To do: Leaving the pictures aside, transcribe only and exactly the lines from the one with "Atlanta | Away: 0.245 -> 0.246" through the end of the entries, both included.

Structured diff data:
____________________
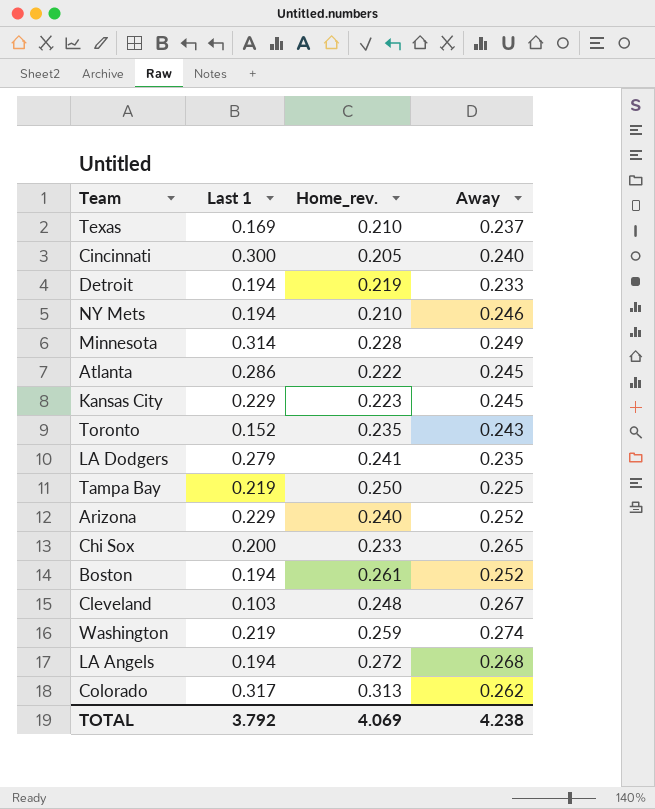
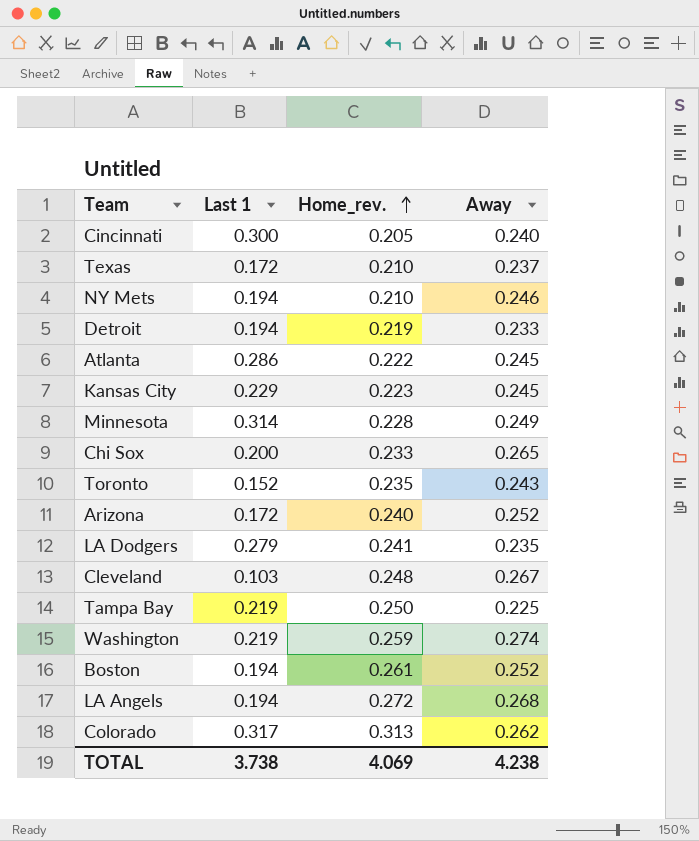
row order: none -> Home_rev. ascending
Texas | Last 1: 0.169 -> 0.172
Arizona | Last 1: 0.229 -> 0.172
TOTAL | Last 1: 3.792 -> 3.738

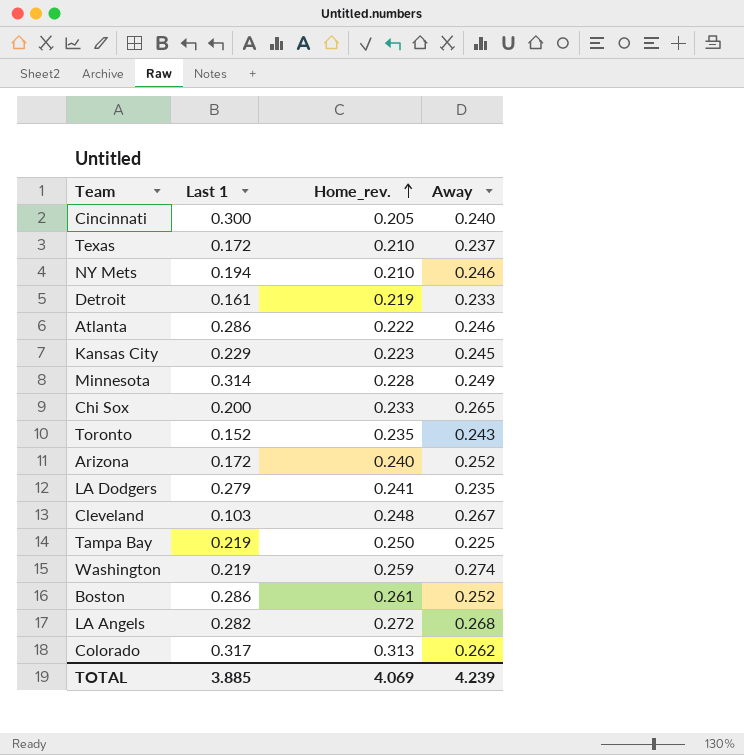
Detroit | Last 1: 0.194 -> 0.161
Atlanta | Away: 0.245 -> 0.246
Boston | Last 1: 0.194 -> 0.286
LA Angels | Last 1: 0.194 -> 0.282
TOTAL | Last 1: 3.738 -> 3.885
TOTAL | Away: 4.238 -> 4.239

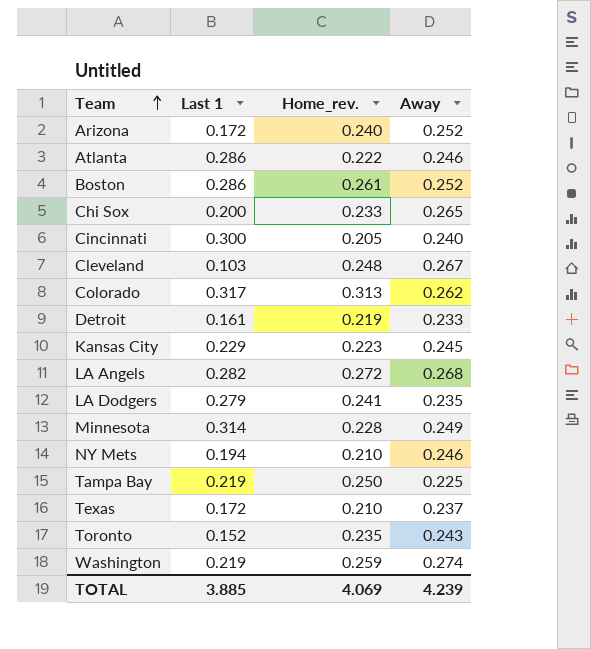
row order: Home_rev. ascending -> Team ascending

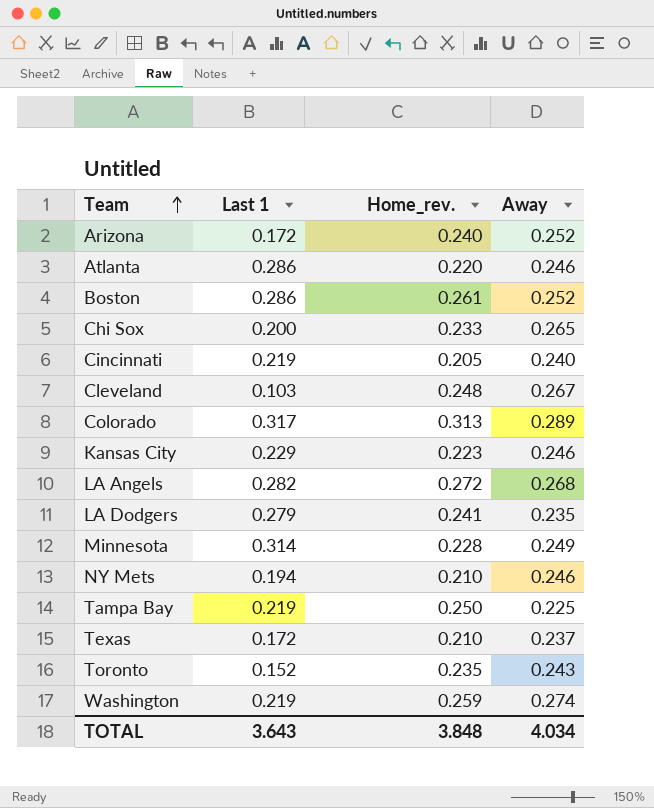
row Detroit: 0.161 | 0.219 | 0.233 -> none
Atlanta | Home_rev.: 0.222 -> 0.220
Cincinnati | Last 1: 0.300 -> 0.219
Colorado | Away: 0.262 -> 0.289
Kansas City | Away: 0.245 -> 0.246
TOTAL | Last 1: 3.885 -> 3.643
TOTAL | Home_rev.: 4.069 -> 3.848
TOTAL | Away: 4.239 -> 4.034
____________________
Reply to the exercise:
Atlanta | Away: 0.245 -> 0.246
Boston | Last 1: 0.194 -> 0.286
LA Angels | Last 1: 0.194 -> 0.282
TOTAL | Last 1: 3.738 -> 3.885
TOTAL | Away: 4.238 -> 4.239

row order: Home_rev. ascending -> Team ascending

row Detroit: 0.161 | 0.219 | 0.233 -> none
Atlanta | Home_rev.: 0.222 -> 0.220
Cincinnati | Last 1: 0.300 -> 0.219
Colorado | Away: 0.262 -> 0.289
Kansas City | Away: 0.245 -> 0.246
TOTAL | Last 1: 3.885 -> 3.643
TOTAL | Home_rev.: 4.069 -> 3.848
TOTAL | Away: 4.239 -> 4.034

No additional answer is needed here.